Hacker News new | past | comments | ask | show | jobs | submit login
Modern and Cross Platform Stack for WebRTC (github.com/pion)
143 points by todsac on May 1, 2020 | hide | past | favorite | 48 comments



Whenever these threads pop up I always ask: is there an erlang/elixir implementation anyone knows about? I check every couple of months and come up empty (there is one closed source one.) Being able to speak WebRTC natively to a Elixir/Phoenix cluster would be a pretty killer app, but the hurdle to get there is quite high.


In terms of communications between client and server, I'm not sure what you get with WebRTC that you don't get with websockets? What's your intended application?


For game-related use cases, we need to be able to specify which data is reliable and which isn't. Websockets use TCP which doesn't give you that control.


Yep, also I’d like to be able to transfer voice/video through the erlang cluster


Interesting! Personally I am looking forward to a Rust implementation.


I also would like to have a WebRTC lib usable from Rust, but it doesn't necessarily need to be written in Rust itself. This one being in Go means it's probably hard/inefficient to write binding for it, but maybe this one (in C) could do the job : https://github.com/rawrtc/rawrtc


Yeah me too, what's the deal in Cargo with developers sitting on package names with empty code repos.

This guy has a bunch of webRTC related ones: https://crates.io/crates/webrtc


Some signaling strategies for WebRTC:

- WebSockets

- XHR and other Comet options

- SIP over WebSockets

- XMPP/Jingle

- WebRTC's Data Channel

Obviously, one would want the data channel (last option). There's some work done in this area. However, it's still not full featured.


For anyone curious, there is a great article [1].

WebRTC enables peer to peer communication.

BUT...

WebRTC still needs servers:

For clients to exchange metadata to coordinate communication: this is called signaling. To cope with network address translators (NATs) and firewalls.

-------------

[1] https://www.html5rocks.com/en/tutorials/webrtc/infrastructur...

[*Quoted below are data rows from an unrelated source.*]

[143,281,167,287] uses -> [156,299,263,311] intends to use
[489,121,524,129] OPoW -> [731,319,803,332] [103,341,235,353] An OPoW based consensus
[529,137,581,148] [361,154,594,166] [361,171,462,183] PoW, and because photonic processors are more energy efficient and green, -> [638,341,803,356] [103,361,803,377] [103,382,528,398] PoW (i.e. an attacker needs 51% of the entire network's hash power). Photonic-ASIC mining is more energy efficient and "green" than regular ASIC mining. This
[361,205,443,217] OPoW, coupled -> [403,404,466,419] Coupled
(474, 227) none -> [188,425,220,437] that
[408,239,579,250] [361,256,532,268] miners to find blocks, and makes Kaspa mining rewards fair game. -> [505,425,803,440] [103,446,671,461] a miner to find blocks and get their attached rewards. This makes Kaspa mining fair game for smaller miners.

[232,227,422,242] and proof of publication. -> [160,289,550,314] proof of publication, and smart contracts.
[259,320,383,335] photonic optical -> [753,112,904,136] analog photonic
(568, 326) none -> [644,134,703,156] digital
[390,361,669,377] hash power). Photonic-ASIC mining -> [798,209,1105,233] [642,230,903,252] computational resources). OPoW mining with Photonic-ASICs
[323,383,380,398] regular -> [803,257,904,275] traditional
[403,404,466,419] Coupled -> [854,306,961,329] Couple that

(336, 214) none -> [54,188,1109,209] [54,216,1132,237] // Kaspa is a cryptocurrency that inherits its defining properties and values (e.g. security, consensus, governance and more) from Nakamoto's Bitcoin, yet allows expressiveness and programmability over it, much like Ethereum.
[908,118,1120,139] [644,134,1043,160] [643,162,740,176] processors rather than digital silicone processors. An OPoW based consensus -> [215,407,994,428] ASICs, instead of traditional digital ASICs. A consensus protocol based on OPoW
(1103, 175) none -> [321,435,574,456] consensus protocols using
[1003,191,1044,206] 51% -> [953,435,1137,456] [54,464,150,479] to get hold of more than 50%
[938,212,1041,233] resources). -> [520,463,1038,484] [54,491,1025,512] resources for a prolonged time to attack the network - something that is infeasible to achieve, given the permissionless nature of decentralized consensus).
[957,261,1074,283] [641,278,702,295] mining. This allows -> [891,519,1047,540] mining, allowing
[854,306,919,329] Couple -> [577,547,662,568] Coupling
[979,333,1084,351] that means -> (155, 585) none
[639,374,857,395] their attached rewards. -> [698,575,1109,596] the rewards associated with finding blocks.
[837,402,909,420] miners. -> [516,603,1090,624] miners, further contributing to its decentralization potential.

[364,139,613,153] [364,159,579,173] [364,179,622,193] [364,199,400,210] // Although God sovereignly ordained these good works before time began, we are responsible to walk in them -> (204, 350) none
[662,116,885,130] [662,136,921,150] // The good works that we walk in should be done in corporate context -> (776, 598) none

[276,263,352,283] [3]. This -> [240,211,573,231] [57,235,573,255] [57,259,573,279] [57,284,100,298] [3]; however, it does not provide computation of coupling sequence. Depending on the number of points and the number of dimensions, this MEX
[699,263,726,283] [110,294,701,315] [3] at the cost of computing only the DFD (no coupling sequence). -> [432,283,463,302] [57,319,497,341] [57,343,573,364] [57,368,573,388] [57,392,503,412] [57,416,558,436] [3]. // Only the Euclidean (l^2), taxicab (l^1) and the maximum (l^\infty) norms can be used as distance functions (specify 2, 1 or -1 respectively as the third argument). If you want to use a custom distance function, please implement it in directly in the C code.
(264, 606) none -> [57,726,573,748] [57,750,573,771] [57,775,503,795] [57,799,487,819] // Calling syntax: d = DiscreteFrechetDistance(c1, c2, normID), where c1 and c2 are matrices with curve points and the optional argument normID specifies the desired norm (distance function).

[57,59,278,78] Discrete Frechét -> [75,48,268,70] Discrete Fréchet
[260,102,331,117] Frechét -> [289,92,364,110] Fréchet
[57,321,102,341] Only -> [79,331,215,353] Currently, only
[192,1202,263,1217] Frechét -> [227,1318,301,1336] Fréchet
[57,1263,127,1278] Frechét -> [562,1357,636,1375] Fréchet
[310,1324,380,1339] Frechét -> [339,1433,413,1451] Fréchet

You need a signaling channel to your peer. This doesn't have to be a server, but it makes things simpler.


My preference is IPoAC.


I think that adds up some latency


But you can use publicly available servers to do that no? STUN servers and such. So you don't need to roll our your own.


No, signaling is different from STUN. Signaling is basically pairing together the people who want to communicate so that they can get the info required to connect to each other, STUN is how they find out their public IP:port pairs and TURN is how they can talk over a proxy if direct communication fails.

So you always need some form of signaling but that can be over email or even a handwritten note if you prefer, although it is usually done over HTTP/websockets.

STUN is required if you are behind some sort of NAT.

TURN is required if your NAT does not play well with hole-punching.


Ah indeed. But can't the handshaking be done without rolling our your own signaling server?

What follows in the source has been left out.